What to work on: Tally the lines below that hold the string "overflow", and report the tally by itself.

/---

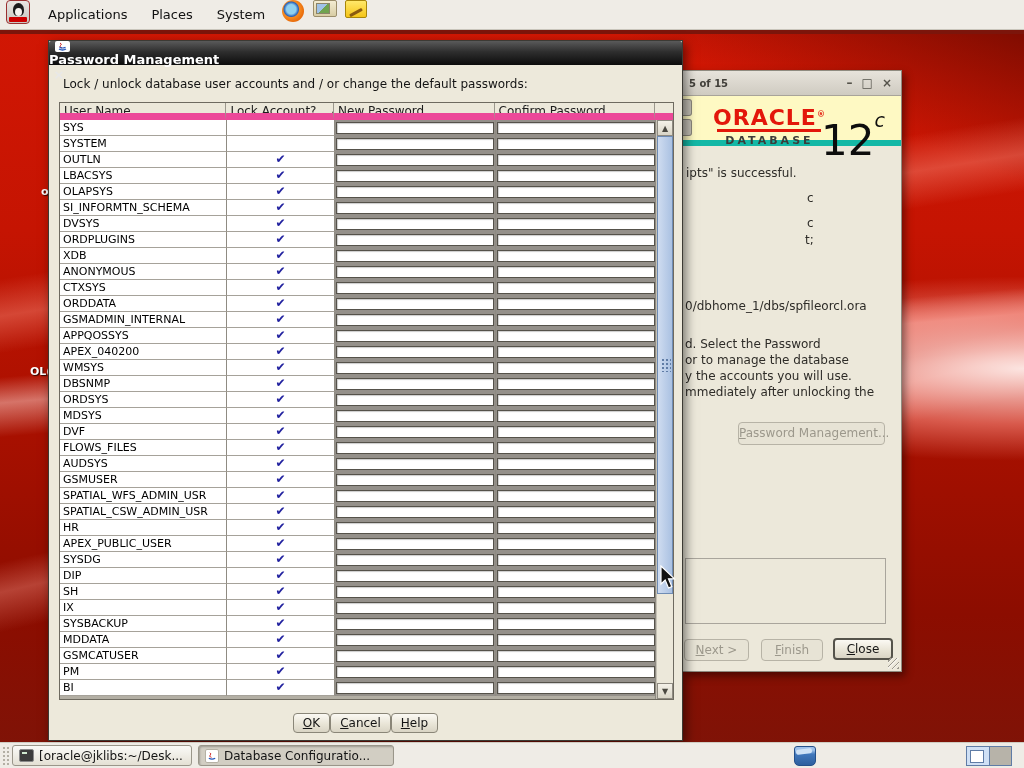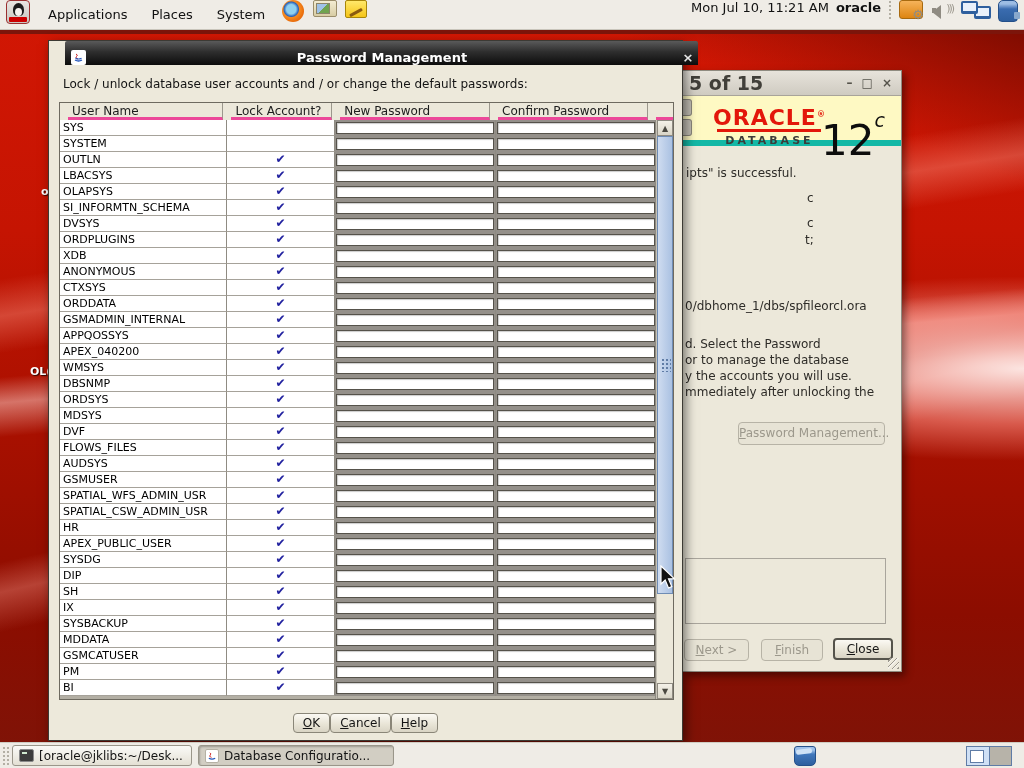--- a/index.html
+++ b/index.html
@@ -222,24 +222,6 @@
       <div class="mail-icon"></div>
       <div class="edit-icon"></div>
     </div>
-    <div class="panel-right">
-      <span class="clock">Mon Jul 10, 11:21 AM</span>
-      <span class="user-label">oracle</span>
-      <span class="panel-sep"></span>
-      <span class="pkg-icon">
-          <span class="gear">⚙</span>
-        </span>
-      <span class="vol-icon">
-          <span class="spk"></span>
-          <span class="spk2"></span>
-          <span class="waves">)))</span>
-        </span>
-      <span class="net-icon">
-          <span class="m2"></span>
-          <span class="m1"></span>
-        </span>
-      <span class="pow-icon"></span>
-    </div>
   </div>
 
   <div id="dbca">

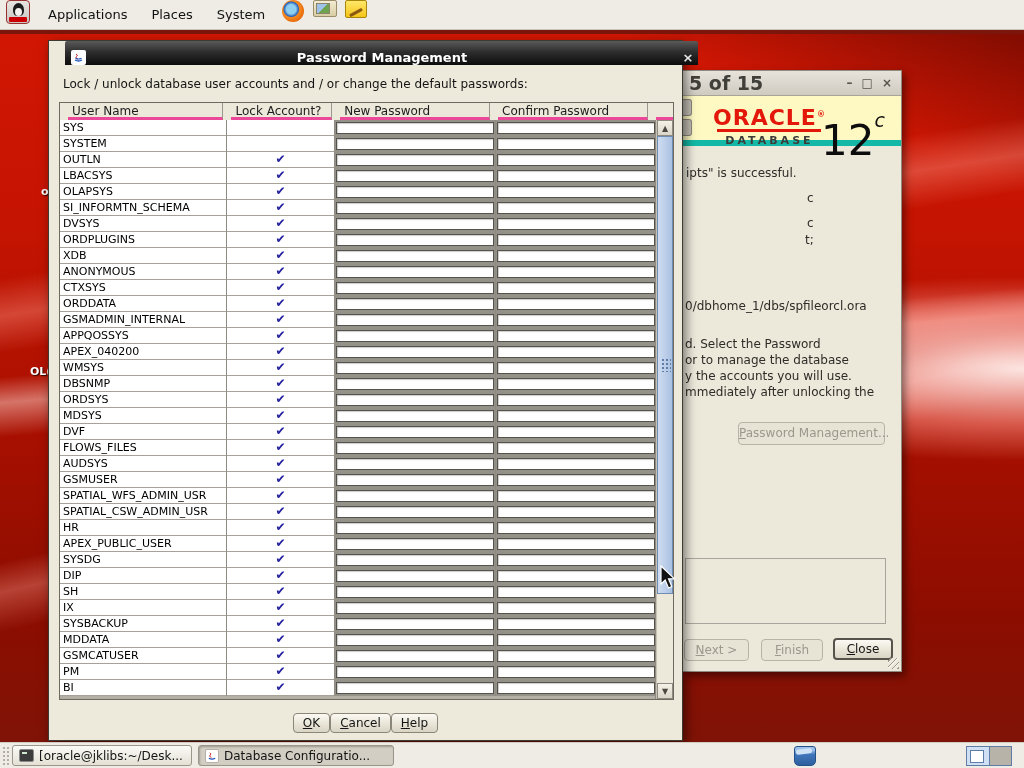--- a/index.html
+++ b/index.html
@@ -125,9 +125,9 @@
   #pmdialog { position:absolute; left:48px; top:40px; width:635px; height:701px;
     background:#ede9db; border:1px solid #3c3a34; box-shadow:3px 4px 10px rgba(0,0,0,.5);
     z-index:20; }
-  #pmdialog .titlebar { position:absolute; left:16px; top:0; width:100%; height:24px;
+  #pmdialog .titlebar { position:absolute; left:0; top:0; width:100%; height:24px;
     background:linear-gradient(180deg,#5a5a5a 0%,#2e2e2e 45%,#0c0c0c 100%);
-    border-radius:2px 2px 0 0; display:flex; align-items:flex-end; }
+    border-radius:2px 2px 0 0; display:flex; align-items:flex-start;flex-direction:column; }
   #pmdialog .title { flex:1; text-align:center; color:#fff; font-weight:bold; font-size:13px; }
   .java-icon { width:15px; height:15px; margin-left:6px; background:#fff; border-radius:2px;
     display:flex; align-items:center; justify-content:center; }

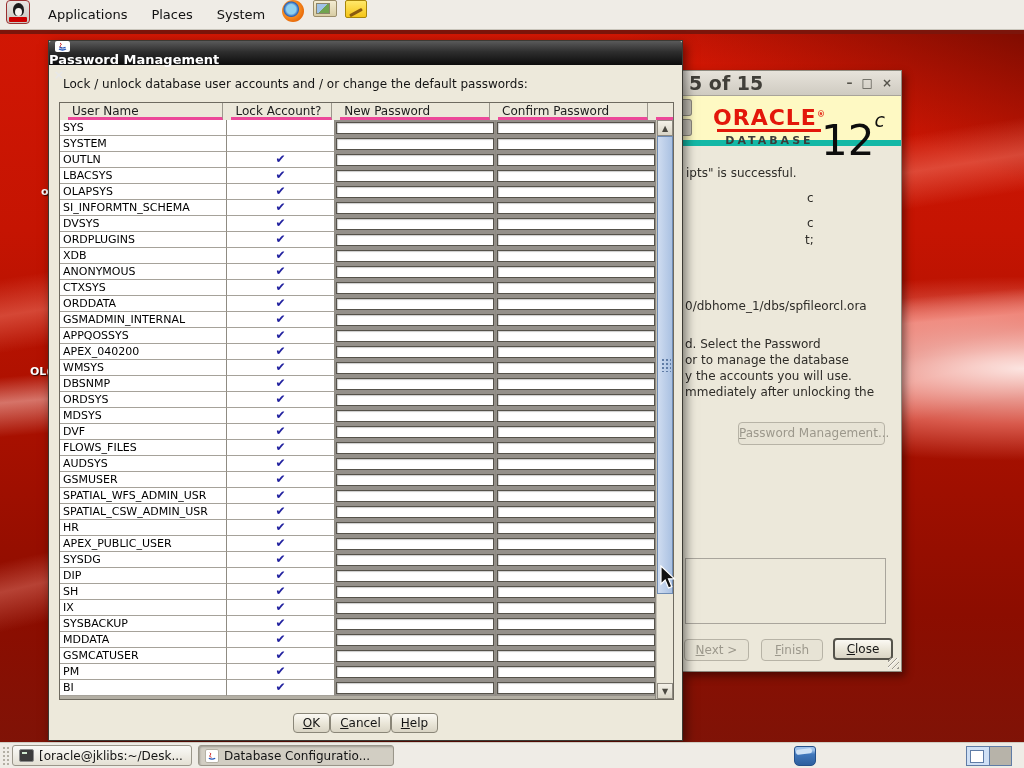--- a/index.html
+++ b/index.html
@@ -79,7 +79,7 @@
   #dbca .titlebar { position:absolute; left:0; top:0; width:100%; height:25px;
     background:linear-gradient(180deg,#e7e3db,#cfcbc1); border-bottom:1px solid #a8a49a;
     display:flex; align-items:center; }
-  #dbca .title-frag { font-weight:bold; color:#413f39; font-size:19px; padding-left:6px; flex:1; }
+  #dbca .title-frag { font-weight:bold; color:#413f39; font-size:10px; padding-left:6px; flex:1; }
   #dbca .winbtns { display:flex; gap:9px; padding-right:9px; color:#55534b; font-size:12px; font-weight:bold; }
   #dbca .winbtns span { cursor:default; line-height:14px; }
 

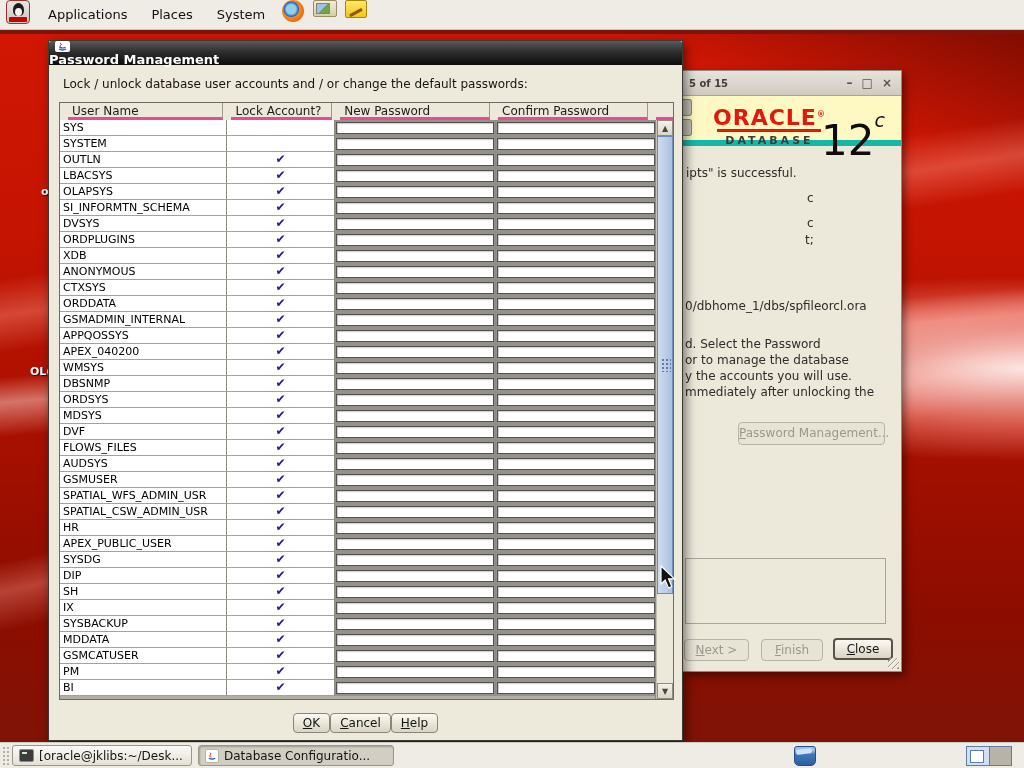--- a/index.html
+++ b/index.html
@@ -140,8 +140,8 @@
   #utable { position:absolute; left:10px; top:61px; width:615px; height:598px;
     border:1px solid #6e6a60; background:#94908a; }
   .thead { display:flex; height:17px; background:#ece8da; font-size:12px; color:#1c1c1c; }
-  .th { line-height:16px; padding-left:4px; border-right:1px solid #9b978c; border-bottom:3px solid #ec4899;
-    white-space:nowrap; overflow:hidden;margin-left:8px; }
+  .th { line-height:16px; padding-left:4px; border-right:1px solid #9b978c; border-bottom:7px solid #ec4899;
+    white-space:nowrap; overflow:hidden; }
   .th .sort { font-size:8px; color:#3f3d36; margin-left:14px; }
   .w-user{ width:167px; } .w-lock{ width:108px; } .w-pass{ width:161px; } .w-sb{ width:18px; border-right:none; }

\---

Answer box: 2